Australia, August 2011 - day one


Rainbow Lorikeet

So we finally left North America after three memorable months, via the (pleasingly sci-fi) L.A.X, on the afternoon of the 9th; a 15-hour flight and a crossing of the international date line later, and it was shortly after dawn on the 11th in Sydney, New South Wales, Australia.


Currawong Vs Kookaburra

Heavily jetlagged, through customs and into the cool, antipodean winter air, we cabbed from the airport to our basecamp for the next week - a lovely apartment in the very heart of the city, in the thick of the action by Kings Cross station. All courtesy of good-friend-of-a-good-friend Maxine, who by beautiful co-oincidence happened to be house-sitting in the suburbs for the week, and a set of keys later, there we were....



Common Mynas

Attempts at catching up on sleep failed miserably, and so to our first priority - hunting down an Australian field guide*. Once nailed, a quick lunch back at the homestead and then our first visit to a place we'd fail to tire of over the coming days, The Royal Botanic Gardens.



White-faced Heron

A fifteen minute stroll away, this lush, well-maintained, dog-free, wildlife-friendly park on the harbour front provided plenty of top-class entertainment; so much in fact that the opera house, however impressive in the flesh, was most often ignored and came a poor second to the wildlife....



Silver Gull

....despite occupying the western 'finger' of the park. It also served as a useful distraction for channeling the main flow of tourists away from the area - not that the sometimes ridiculously human-friendly fauna seemed to care anyway.


Figbird

After registering the often raucous, trash-plundering, ultra-tame birds on the city streets - Australian White Ibises nonchalantly wandering amongst the human and vehicular traffic, and Common Mynas, Sulphur-crested Cockatoos and Silver Gulls exploiting backpackers and locals alike - the park yielded a stream of exotic and approachable species (all lifers) during our debut wander.




Noisy Miners

Even accounting for inexperience and inevitable misses, the afternoon clocked up twenty new species, including gangs of psychotic Noisy Miners, musical Figbirds, odd corvid-type Pied Currawongs and Australian Magpies, new hirundines Welcome Swallows and Tree Martins, very tame Dusky Moorhens, Pacific Black Ducks and Australian Wood Ducks, a single White-faced Heron,





explosion-in-a-paint-factory Rainbow Lorikeets, flyover Pied Cormorant and White-headed Pigeon, a kingfisher-like Grey Butcherbird, characterful and accommodating Laughing Kookaburras, and the bizarrely inquisitive, ground-breeding Masked Lapwings, most with mobile young, and all as bold as brass on the park's footpaths and grass.


Dusky Moorhen

A perfect way to gain an introduction to the local, essentially alien avifauna; also a chance to enjoy the park's infamous, impressive colony of x-thousand Grey-headed Flying Foxes (megabats, literally), of which, more to follow.



Australian Wood Ducks

*An interesting conundrum of our travels in general has been the issue of field guides - more than essential for enjoying each country's birds, but proportionately heavy and cumbersome for the very limited space within the backpack; not an issue for a several week-long trip to one or two countries, but a real problem for eight months round the world....

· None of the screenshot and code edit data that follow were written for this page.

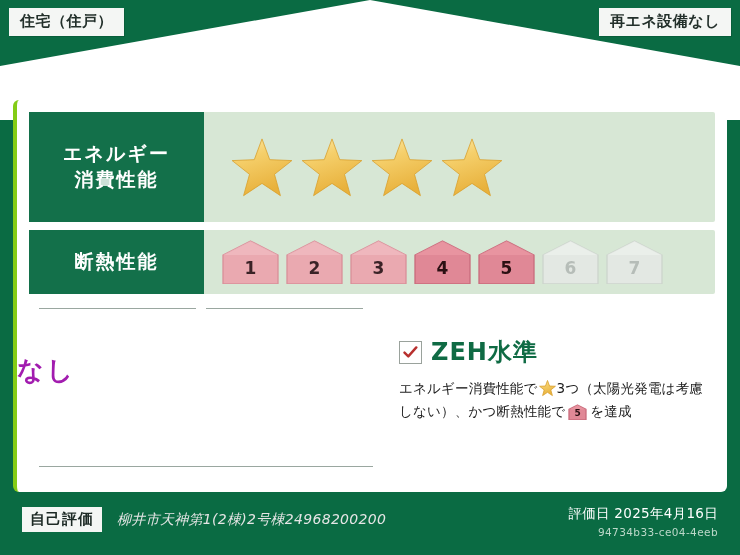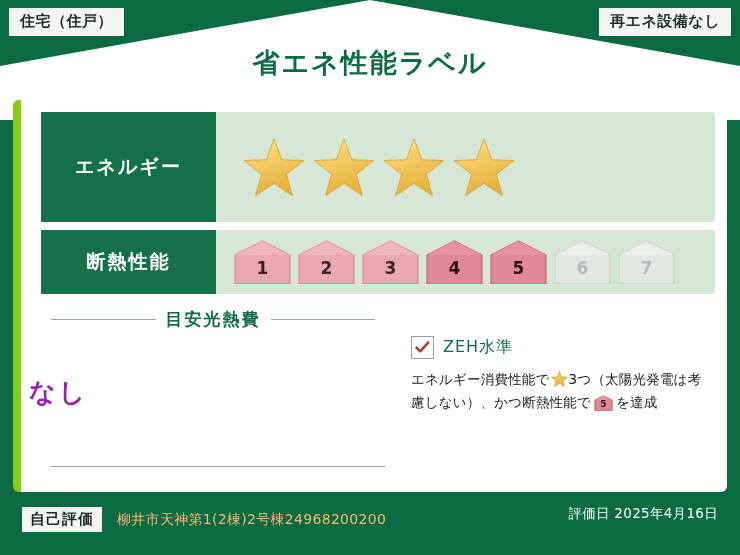--- a/index.html
+++ b/index.html
@@ -136,7 +136,6 @@
   <div class="corner-tag" id="tag-left">住宅（住戸）</div>
 
   <div id="heading">
-    <div class="main">省エネ性能ラベル</div>
   </div>
 
   <div id="card">

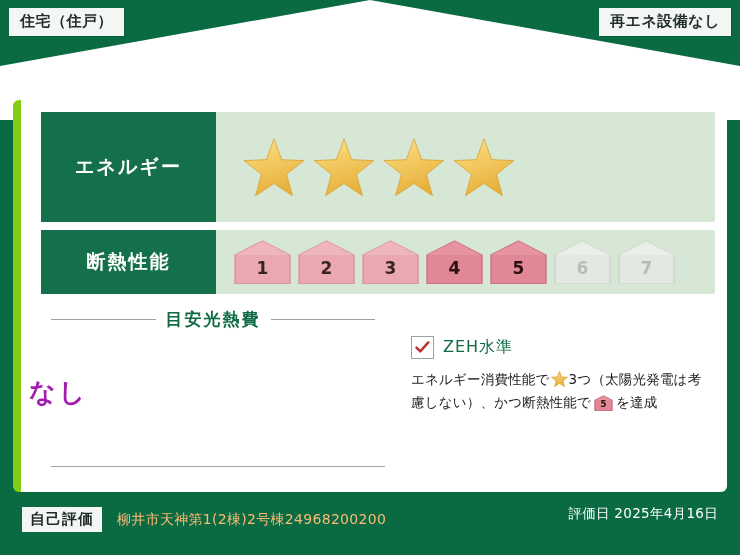--- a/index.html
+++ b/index.html
@@ -39,10 +39,9 @@
   #card{
     position:absolute;left:13px;top:100px;width:714px;height:392px;
     background:#ffffff;border-radius:6px;
-    border-left:8px solid #84cc16;
+    border-left:4px solid #84cc16;
     box-sizing:border-box;
     overflow:hidden;
-    padding-left:8px;
   }
   
   .perf-row{display:flex;align-items:stretch;}

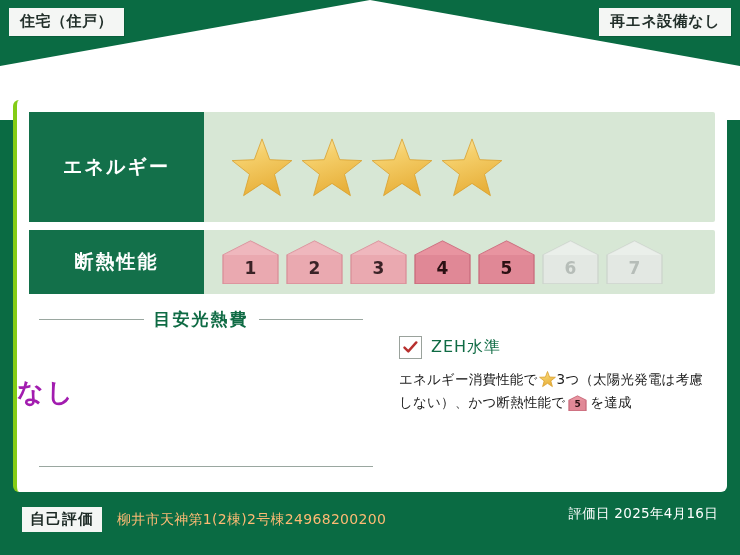--- a/index.html
+++ b/index.html
@@ -142,6 +142,7 @@
     <div class="perf-row" id="energy-row">
       <div class="row-label" id="energy-label">
         <span>エネルギー</span>
+        <span>消費性能</span>
       </div>
       <div class="row-body">
         <div id="stars">

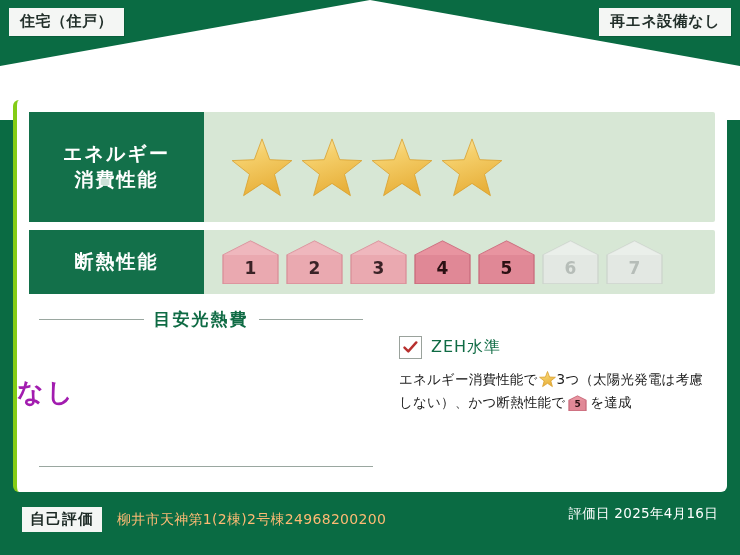--- a/index.html
+++ b/index.html
@@ -254,7 +254,6 @@
       <div id="cost-col">
         <div id="cost-head">
           <div class="rule"></div>
-          <div id="cost-title">目安光熱費</div>
           <div class="rule"></div>
         </div>
         <div id="cost-value">なし</div>

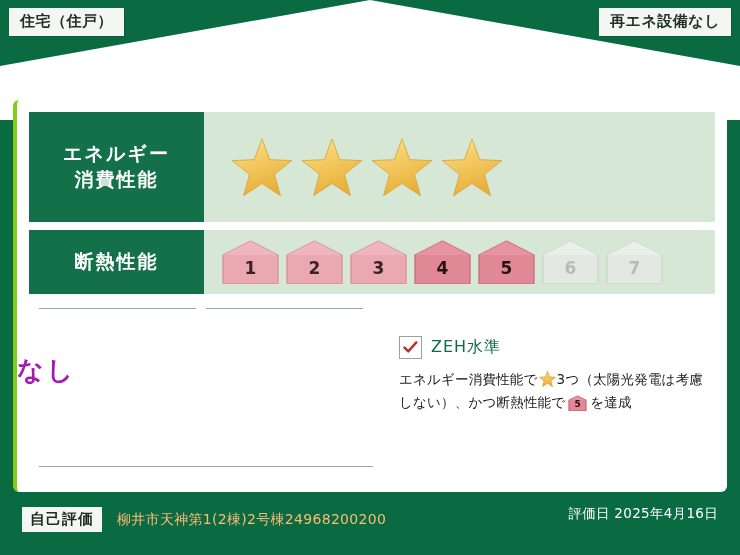--- a/index.html
+++ b/index.html
@@ -96,7 +96,7 @@
     width:21px;height:21px;border:1px solid #9aa29c;background:#fff;
     display:flex;align-items:center;justify-content:center;flex:0 0 auto;
   }
-  #zeh-title{color:#0f6b44;font-size:16px;font-weight:normal;letter-spacing:1px;}
+  #zeh-title{color:#0f6b44;font-size:24px;font-weight:bold;letter-spacing:1px;}
   #zeh-desc{
     margin-top:9px;color:#1b1b1b;font-size:13.5px;line-height:1.72;
     letter-spacing:.2px;

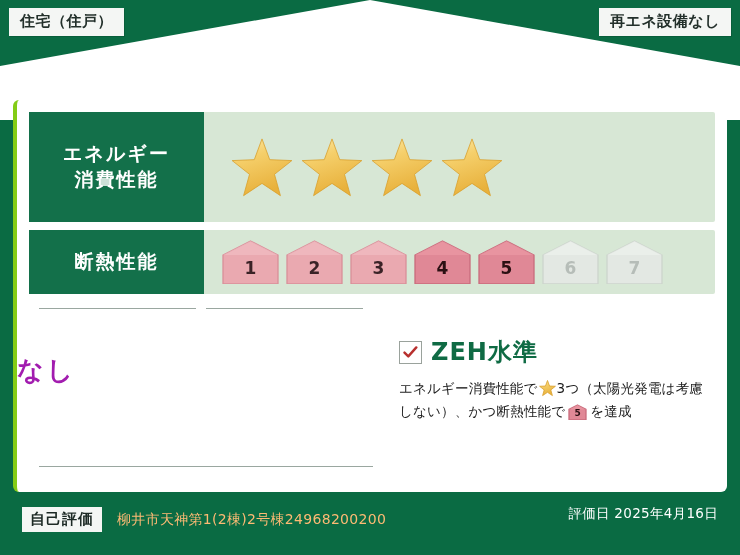--- a/index.html
+++ b/index.html
@@ -119,7 +119,7 @@
     background:#f4f6f4;color:#1d2a25;font-weight:bold;font-size:15px;
     padding:3px 8px 4px 8px;letter-spacing:1px;line-height:1.2;
   }
-  #building-name{color:#fdba74;font-size:14px;letter-spacing:.3px;}
+  #building-name{color:#e5e5e5;font-size:14px;letter-spacing:.3px;font-style:italic;}
   #footer-right{position:absolute;right:22px;top:10px;text-align:right;}
   #eval-date{color:#ffffff;font-size:13.5px;letter-spacing:.3px;}
   #eval-id{color:#bcd8c9;font-size:10.5px;margin-top:3px;letter-spacing:.4px;}

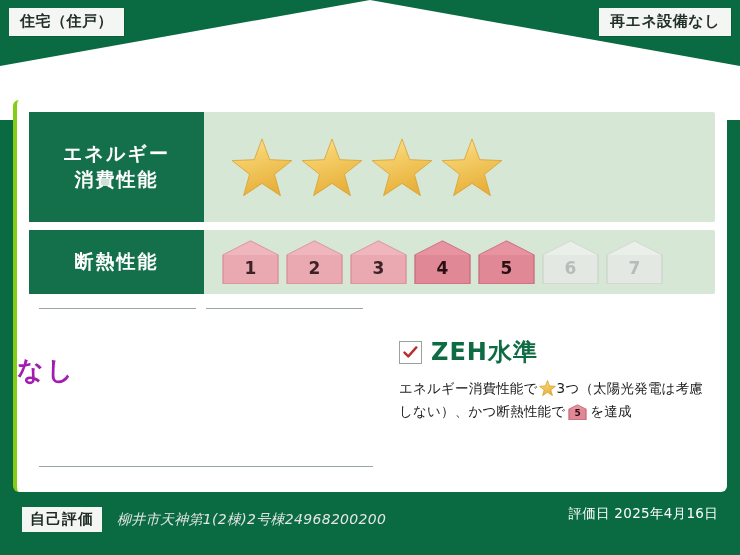--- a/index.html
+++ b/index.html
@@ -296,6 +296,7 @@
     </div>
     <div id="footer-right">
       <div id="eval-date">評価日 2025年4月16日</div>
+      <div id="eval-id">94734b33-ce04-4eeb</div>
     </div>
   </div>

flyover White-headed Pigeon

It also depends on which to bring / seek out - Japan, for example, inexplicably lacks an accurate, up-to-date field guide, and the best bet is Mark Brazil's thankfully comprehensive Birds of East Asia, which is the only guide that's travelling with me from start to finish.

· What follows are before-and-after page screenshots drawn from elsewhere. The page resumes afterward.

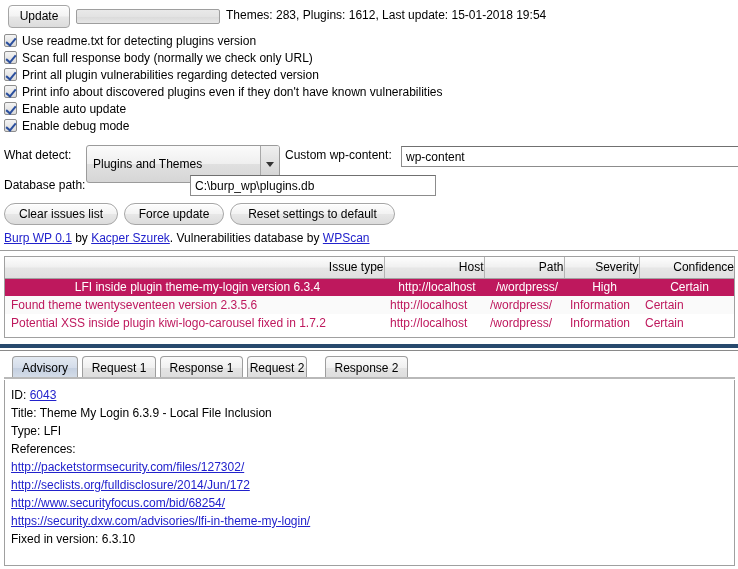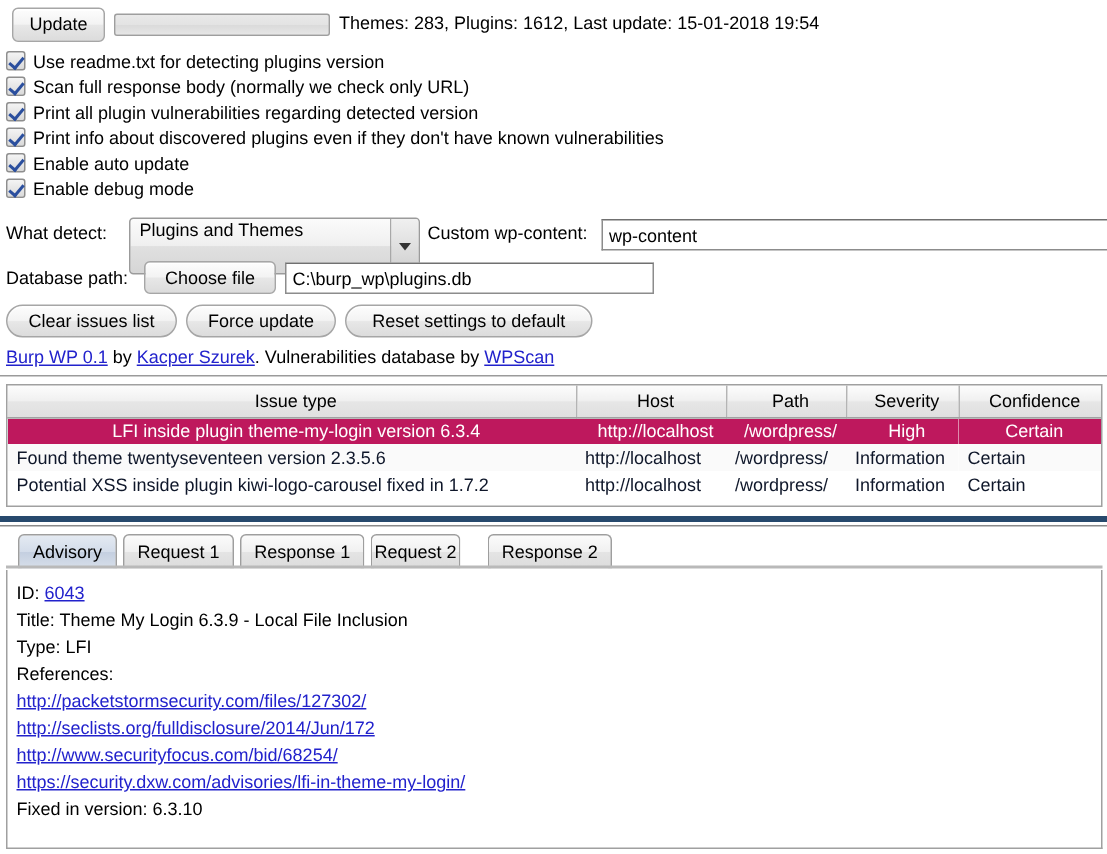--- a/index.html
+++ b/index.html
@@ -75,7 +75,7 @@
     border: 1px solid #9b9b9b;
     border-radius: 3px;
     background: linear-gradient(to bottom, #fbfbfb 0%, #efefef 50%, #e0e0e0 51%, #d6d6d6 100%);
-    display: flex; align-items: flex-start;
+    display: flex; align-items: center;
     padding-left: 6px;
     font-size: 12px;
     cursor: default;

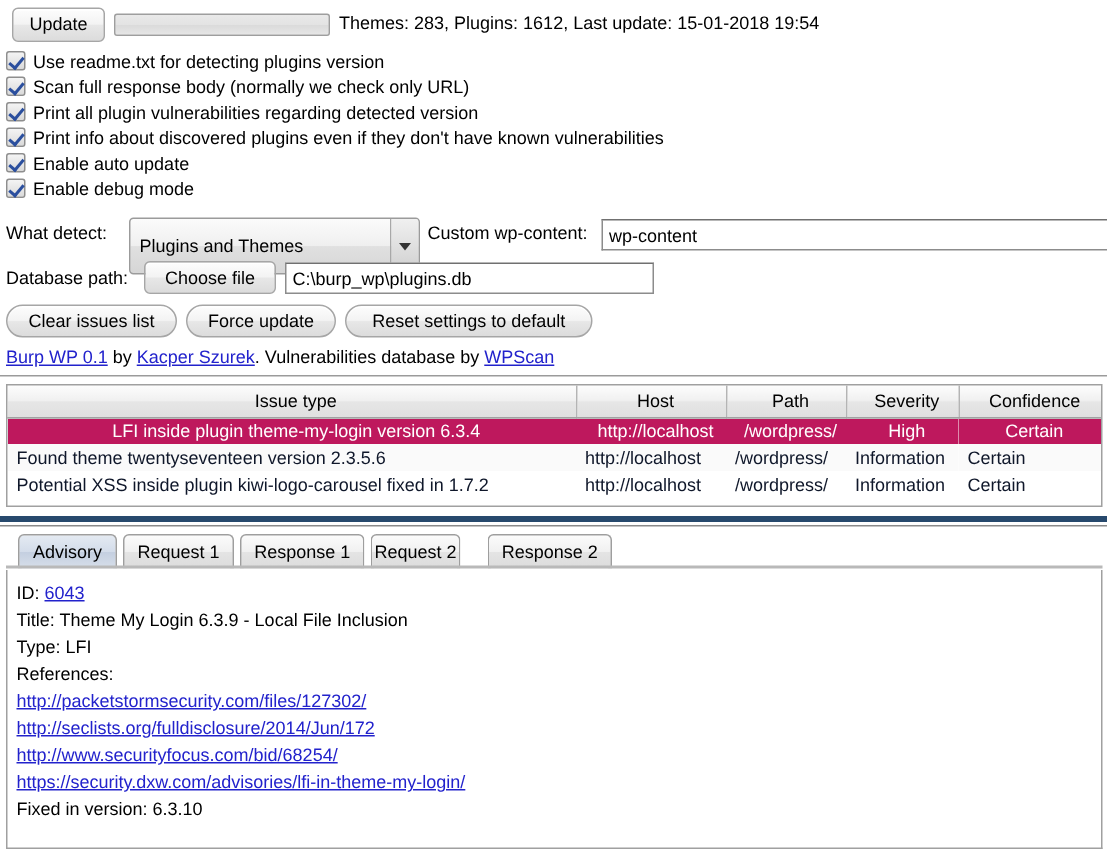--- a/index.html
+++ b/index.html
@@ -254,7 +254,6 @@
 
   <div id="db-row">
     <span class="lbl" id="db-label">Database path:</span>
-    <div class="btn" id="choose-file-btn">Choose file</div>
     <div class="txtfield" id="db-field" placeholder="C:\burp_wp\plugins.db">C:\burp_wp\plugins.db</div>
   </div>
 

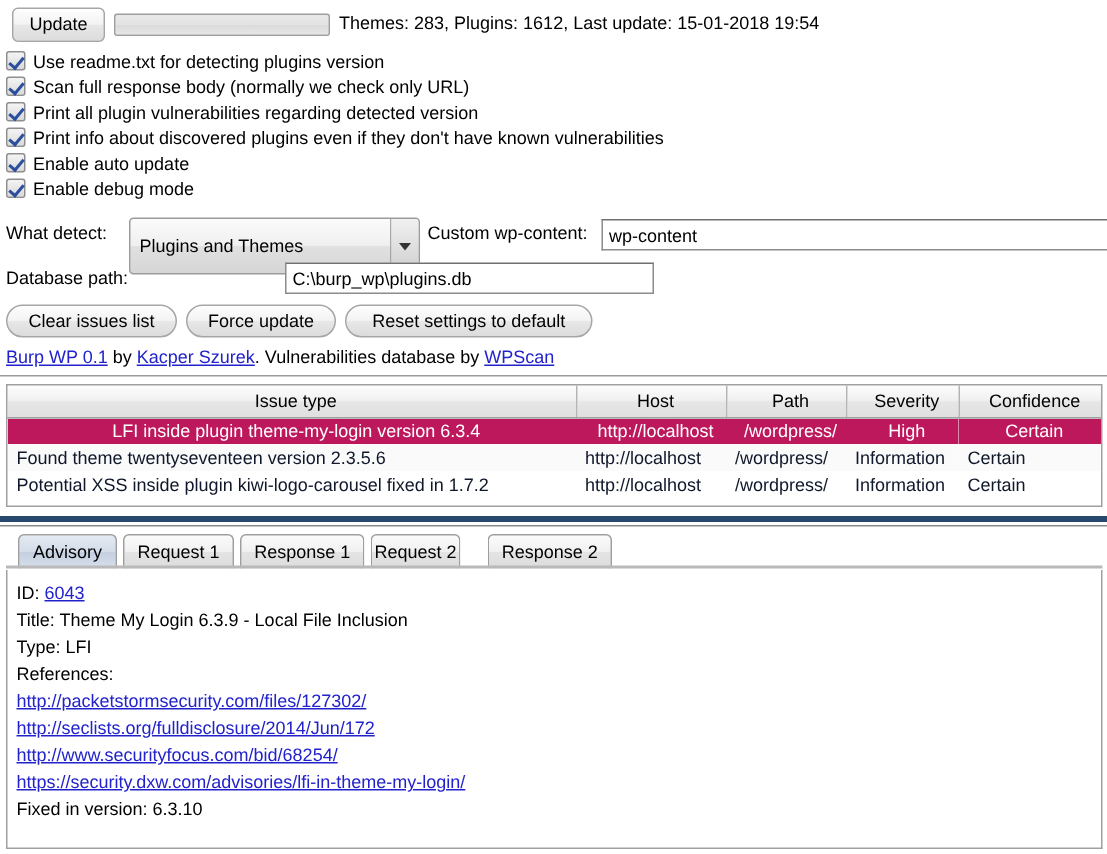--- a/index.html
+++ b/index.html
@@ -144,7 +144,7 @@
     border-right: 1px solid #b4b4b4;
     border-bottom: 1px solid #a2a2a2;
     font-weight: normal;
-    text-align: center;
+    text-align: right;
     padding: 3px 0 3px 6px;
     height: 21px;
     color: #000;

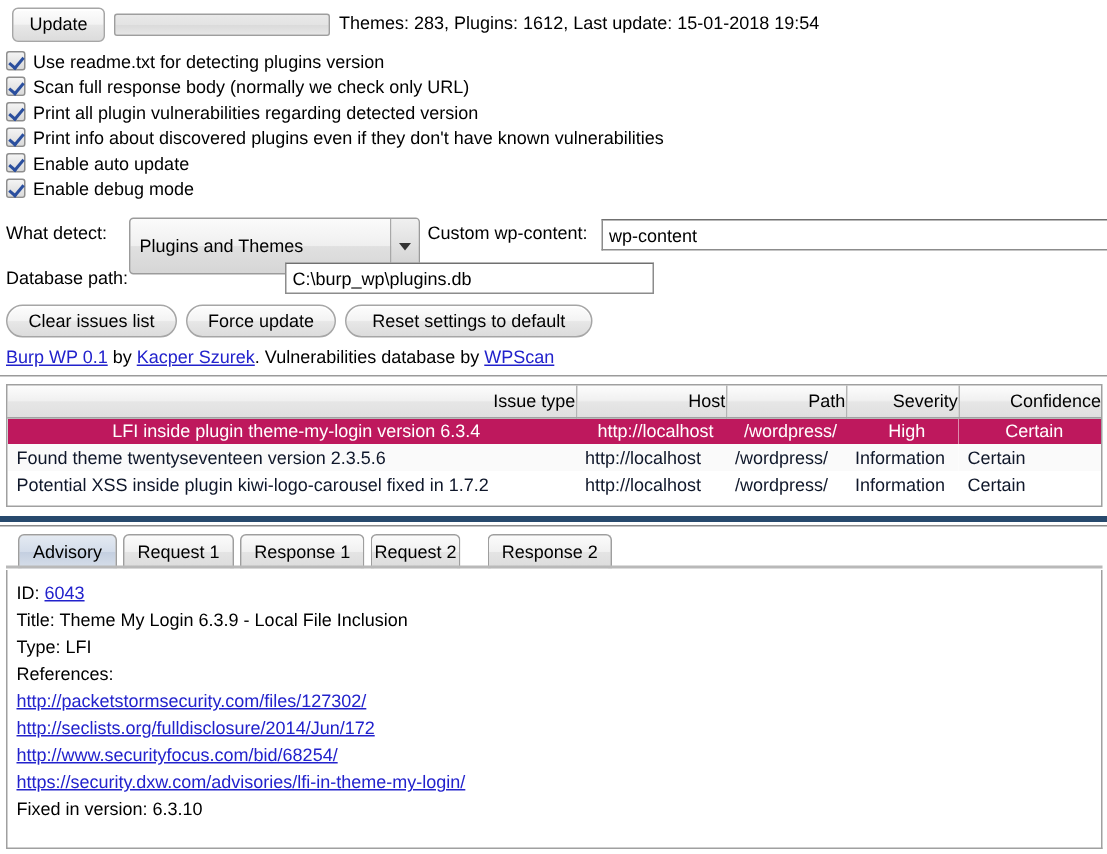--- a/index.html
+++ b/index.html
@@ -156,7 +156,7 @@
     height: 18px;
     white-space: nowrap;
     overflow: hidden;
-    color: #0f172a;
+    color: #be185d;
     border: 0;
   }
   tr.sel td { background: #be185d; color: #ffffff; text-align: center; }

Australian White Ibis, a.k.a. bin-bird

For North America, the respective Sibley for East and West were ideal, portable, and have been dispatched back to Blighty after serving their purpose and becoming reassuringly dog-eared in the process.


Pacific Black Duck

For Australia, however, not quite so simple. Staying for just a week (and confined to a corner of New South Wales at that), to have carted around a field guide for the preceding three months would've made no sense, and so improvisation was needed. Ideally, picking one up in L.A. - a major hub and with (presumably) suitably large and/or specialist book stores - with a good week or so in hand to research before hitting Australia would be a realistic proposition....

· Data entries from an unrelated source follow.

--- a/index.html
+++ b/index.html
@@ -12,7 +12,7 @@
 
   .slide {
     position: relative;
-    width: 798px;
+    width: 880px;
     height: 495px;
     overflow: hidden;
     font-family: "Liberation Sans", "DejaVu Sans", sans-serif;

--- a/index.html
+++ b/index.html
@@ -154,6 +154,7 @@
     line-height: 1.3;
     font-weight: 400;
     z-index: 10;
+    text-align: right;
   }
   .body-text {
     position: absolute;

Not so, and after exhausting all possibilities there, I had to admit defeat. Non-birders reading this are probably thinking, no big deal; international birders, however, will empathise with how impotent and blind it feels to arrive on a new continent armed with sweet F.A. in the regional bible department.


Australian Magpie

And so, as soon after landing as possible, we hit the big bookstores in town, selected the most appropriate (unfortunately Australia has no stand-out, definitive guide, but three or four with their own pros and cons), and from thereon, it's all about trying not to get too overwhelmed too soon, being methodical and enjoying new birds as they come, and accepting the fact that a larger than usual proportion will slip through the net early on.